- [Aim of the exercise]
What lines of the data below hold "Spring"? Show them.

═══ Records shown ═══

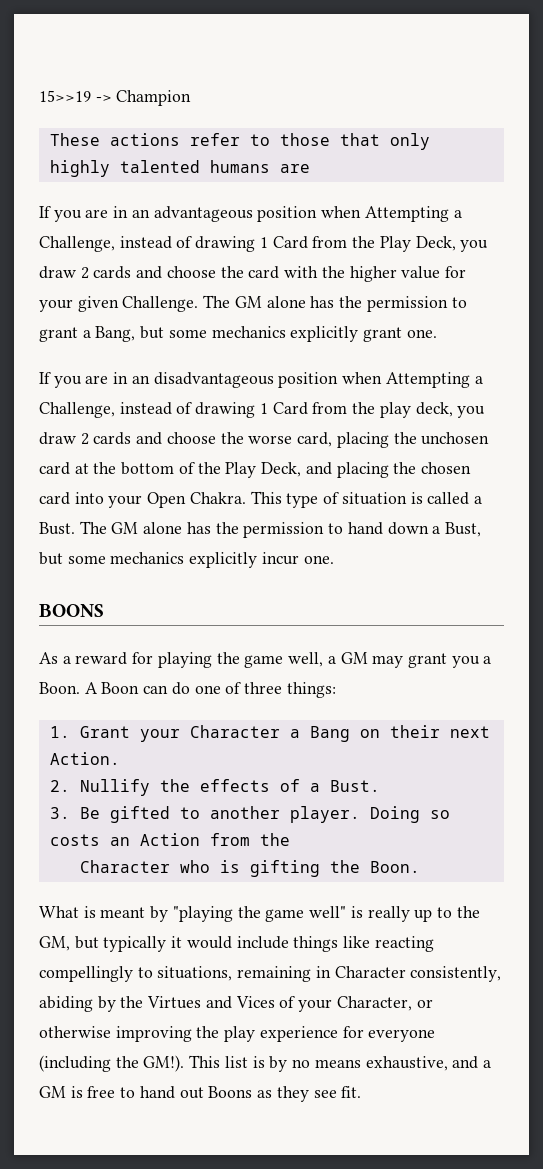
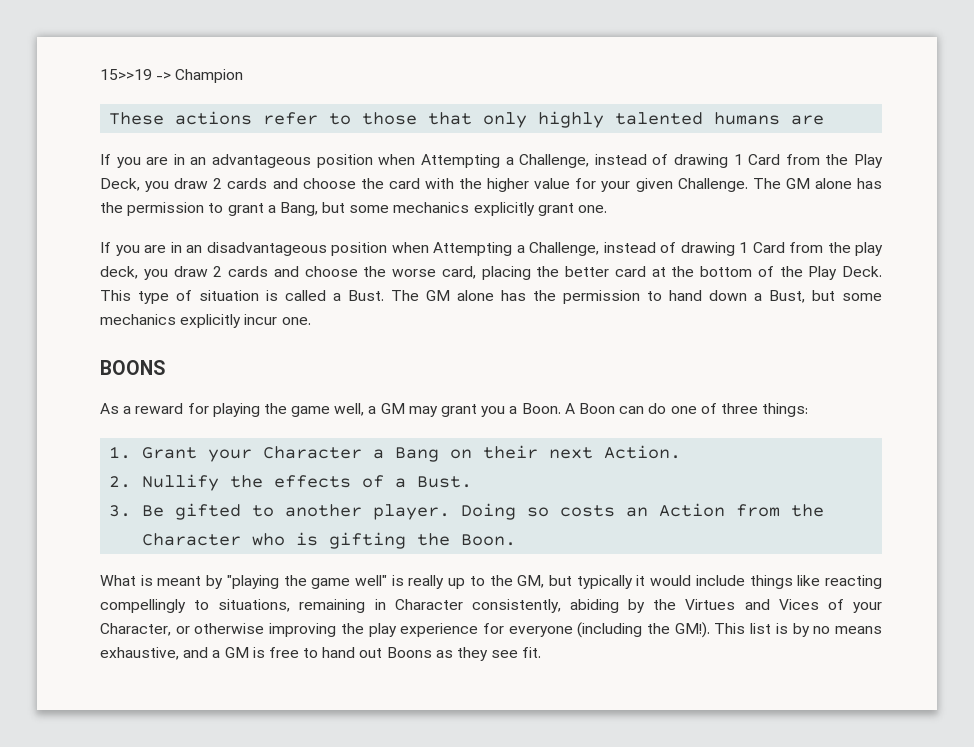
- If you are in an disadvantageous position when Attempting a Challenge, instead of drawing 1 Card from the play deck, you draw 2 cards and choose the worse card, placing the unchosen card at the bottom of the Play Deck, and placing the chosen card into your Open Chakra.
+ If you are in an disadvantageous position when Attempting a Challenge, instead of drawing 1 Card from the play deck, you draw 2 cards and choose the worse card, placing the better card at the bottom of the Play Deck.

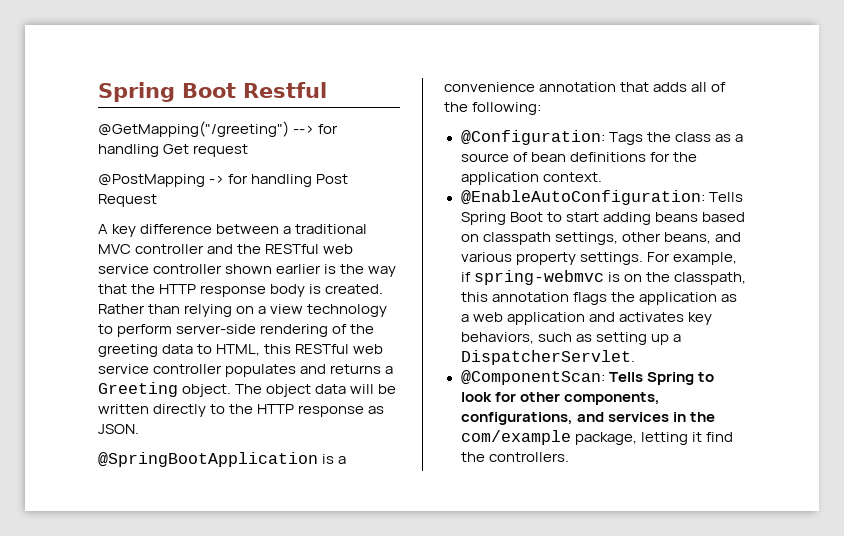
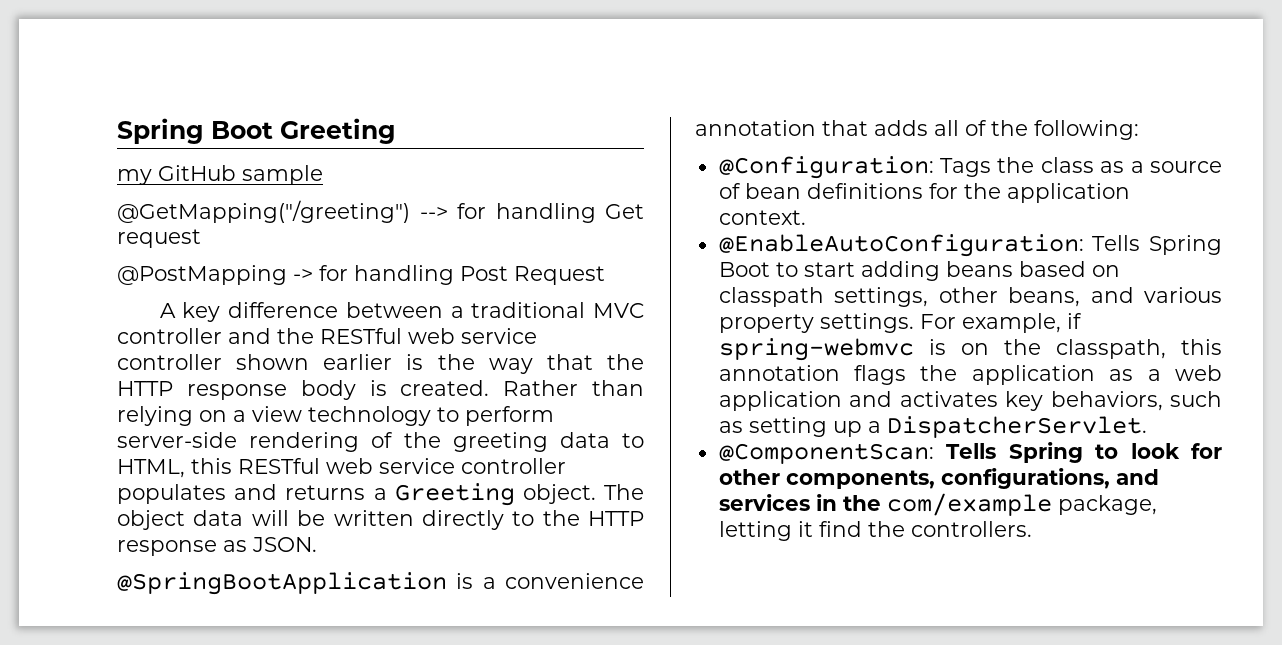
- Spring Boot Restful
+ Spring Boot Greeting
+ my GitHub sample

═══

- [Solution to this problem]
- Spring Boot Restful
+ Spring Boot Greeting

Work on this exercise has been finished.